- Data for processing
BEGIN
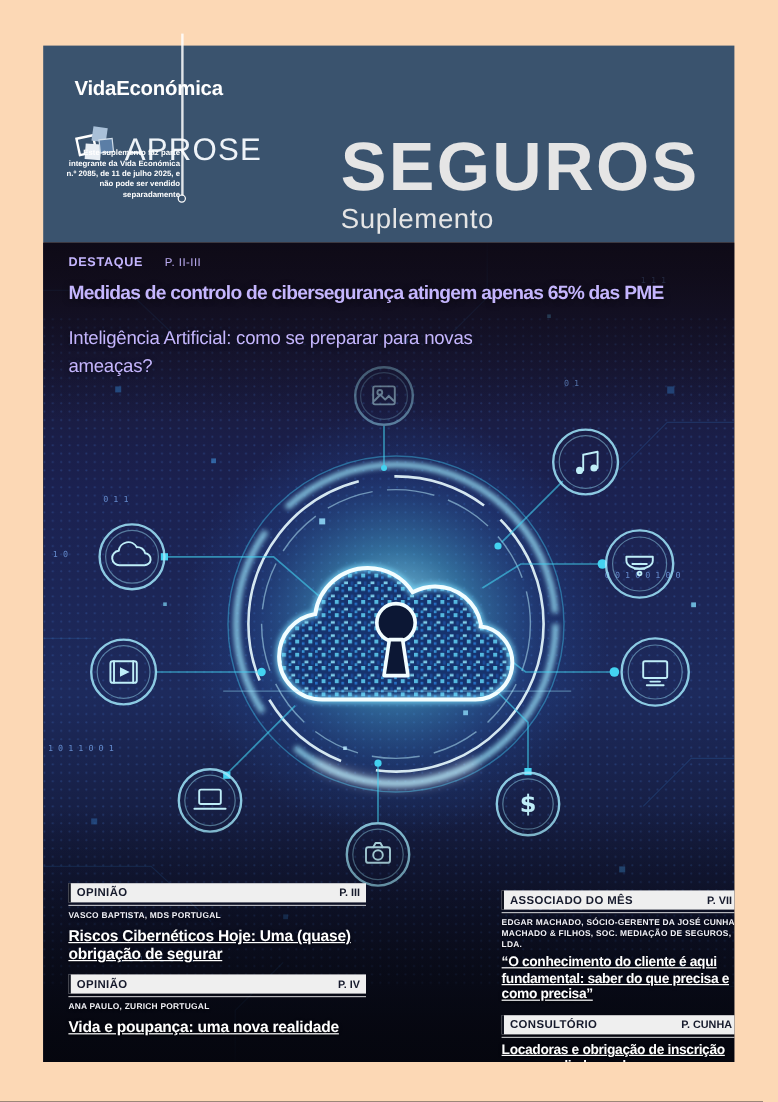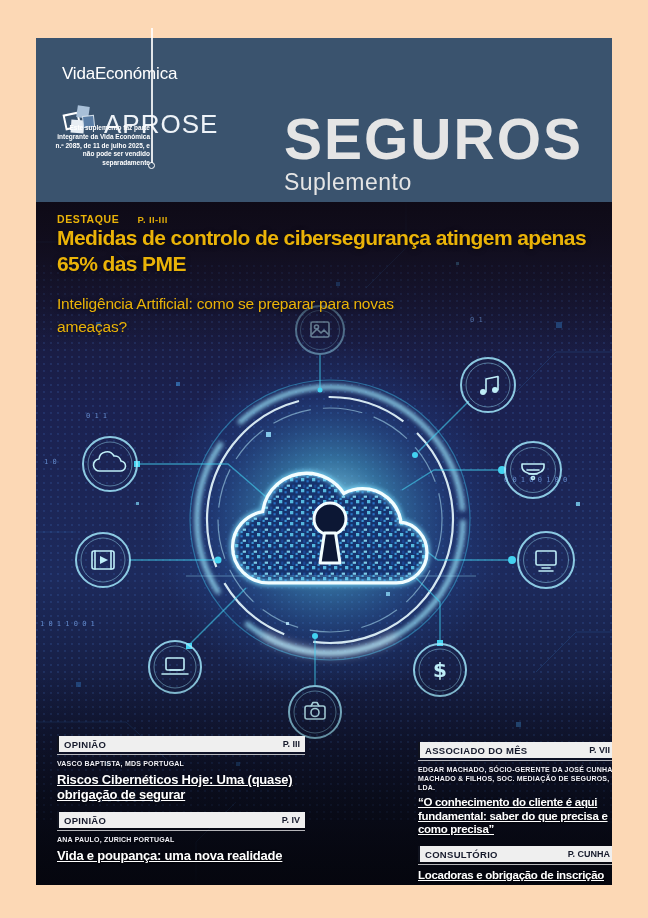--- a/index.html
+++ b/index.html
@@ -8,45 +8,45 @@
     background:#fcd8b5;
     font-family:"Liberation Sans",sans-serif;
     -webkit-font-smoothing:antialiased;
   }
   
   .header{
     position:absolute;left:36px;top:38px;width:576px;height:164px;
     background:#3a536e;
   }
   .brand{position:absolute;left:26px;top:26px;color:#fff;}
-  .brand-name{font-size:17px;font-weight:normal;letter-spacing:-0.2px;}
+  .brand-name{font-size:17px;font-weight:bold;letter-spacing:-0.2px;}
   .aprose-row{display:flex;align-items:center;margin-top:19px;gap:2px;}
   .aprose-text{font-size:26px;color:#eef3f8;letter-spacing:1px;}
   .disclaimer{
     position:absolute;left:12px;top:86px;width:102px;
     text-align:right;font-size:6.5px;line-height:1.35;color:#fff;font-weight:bold;
   }
   .masthead{position:absolute;right:29px;bottom:6px;text-align:left;}
   .mast-title{font-size:57px;font-weight:bold;letter-spacing:2px;line-height:0.95;color:#e5e5e5;}
   .mast-sub{font-size:23px;color:#e5e5e5;margin-top:3px;letter-spacing:0.5px;}
   .vline{position:absolute;left:151px;top:28px;width:1.5px;height:135px;background:rgba(255,255,255,.85);z-index:5;}
   .vline-dot{position:absolute;left:148px;top:162px;width:5px;height:5px;border:1.5px solid #fff;border-radius:50%;background:transparent;z-index:5;}
   
   .photo{
     position:absolute;left:36px;top:202px;width:576px;height:683px;
     background:#0c0e1d;overflow:hidden;
   }
   .photo svg.art{position:absolute;left:0;top:0;width:100%;height:100%;}
   
-  .feature{position:absolute;left:21px;top:11px;width:545px;color:#eab308;z-index:10;}
+  .feature{position:absolute;left:21px;top:11px;width:545px;color:#c4b5fd;z-index:10;}
   .kicker-row{display:flex;align-items:baseline;gap:18px;}
   .kicker{font-size:10.5px;font-weight:bold;letter-spacing:0.6px;}
-  .kicker-pages{font-size:9.5px;font-weight:bold;letter-spacing:0.4px;opacity:.95;}
+  .kicker-pages{font-size:9.5px;font-weight:normal;letter-spacing:0.4px;opacity:.95;}
   .headline{
-    font-size:21px;font-weight:bold;line-height:1.22;
+    margin-top:10px;font-size:16px;font-weight:bold;line-height:1.22;
     letter-spacing:-0.6px;text-shadow:0 1px 5px rgba(0,0,0,.55);
   }
   .subheadline{
     margin-top:16px;width:380px;font-size:15.5px;font-weight:normal;line-height:1.5;
     letter-spacing:-0.2px;text-shadow:0 1px 4px rgba(0,0,0,.55);
   }
   
   .col{position:absolute;z-index:10;color:#fff;}
   .col-left{left:21px;top:534px;width:248px;}
   .col-right{left:382px;top:532px;width:197px;margin-top:8px;}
END
- Task prompt
Count the lines in the preceding entries that contain the string "pages", and state only the resulting number.

- Exercise solution
2